__Dataset content__:
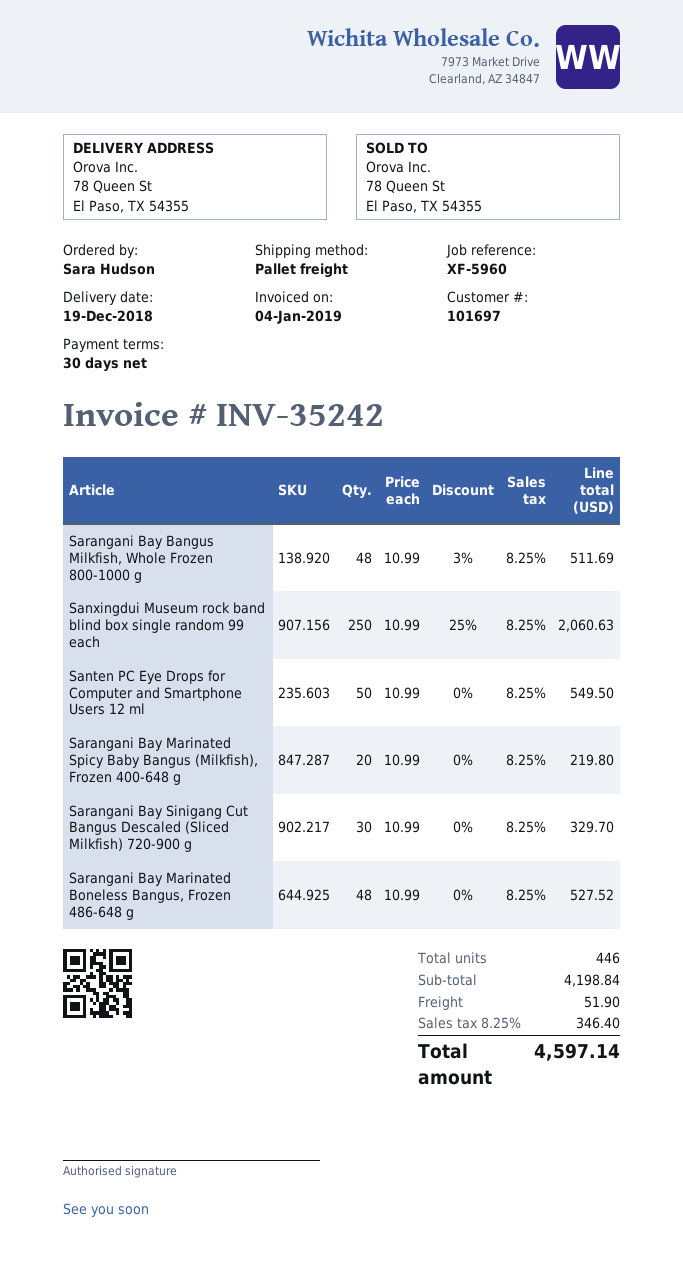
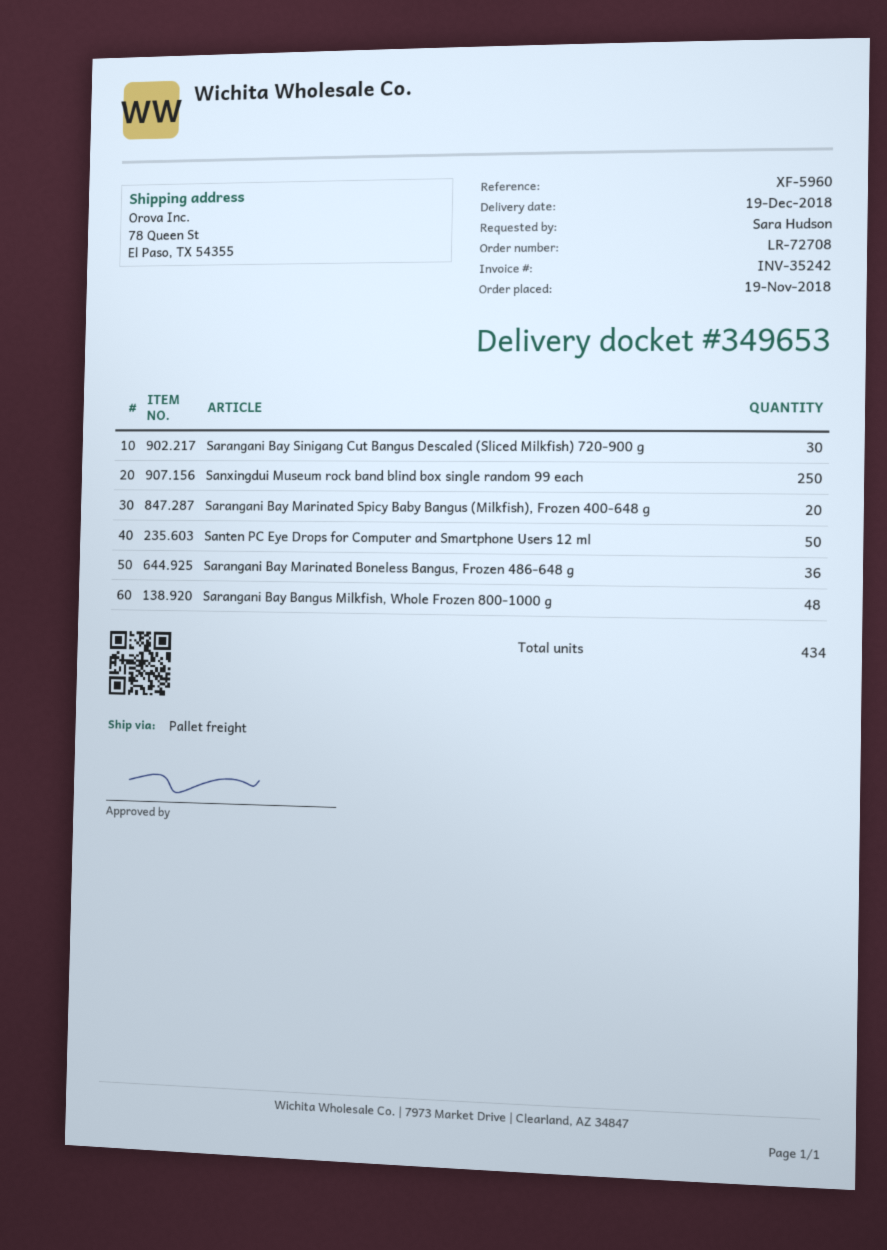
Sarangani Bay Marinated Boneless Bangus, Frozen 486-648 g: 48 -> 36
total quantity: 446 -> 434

==

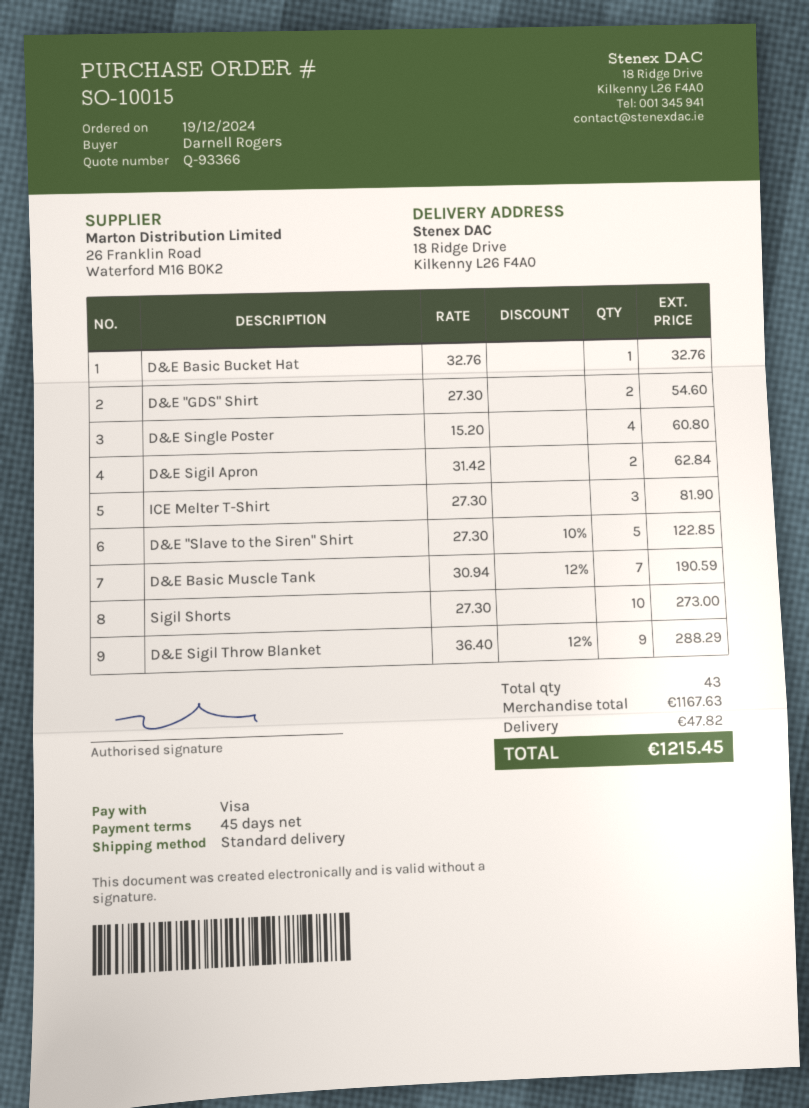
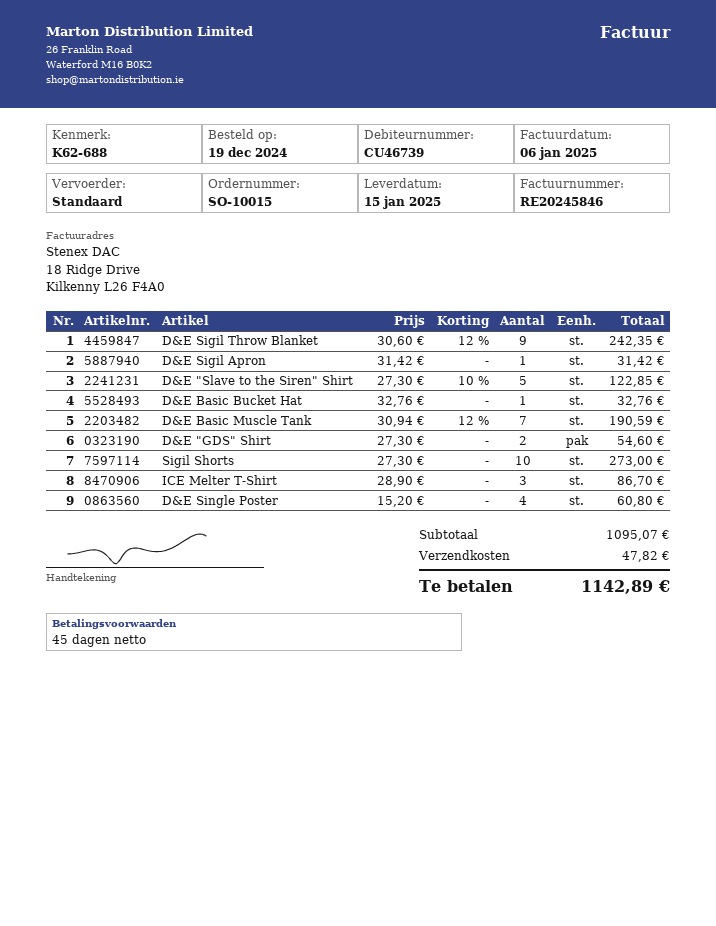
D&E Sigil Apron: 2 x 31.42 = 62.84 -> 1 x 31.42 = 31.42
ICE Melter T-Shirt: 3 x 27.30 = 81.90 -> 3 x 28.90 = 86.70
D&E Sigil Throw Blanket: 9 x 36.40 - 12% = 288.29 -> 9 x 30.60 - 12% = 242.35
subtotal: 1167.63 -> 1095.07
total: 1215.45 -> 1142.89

__What is expected__:
Sift the material for lines with the string "Sigil". Copy each one found.

__Solution to this exercise__:
D&E Sigil Apron: 2 x 31.42 = 62.84 -> 1 x 31.42 = 31.42
D&E Sigil Throw Blanket: 9 x 36.40 - 12% = 288.29 -> 9 x 30.60 - 12% = 242.35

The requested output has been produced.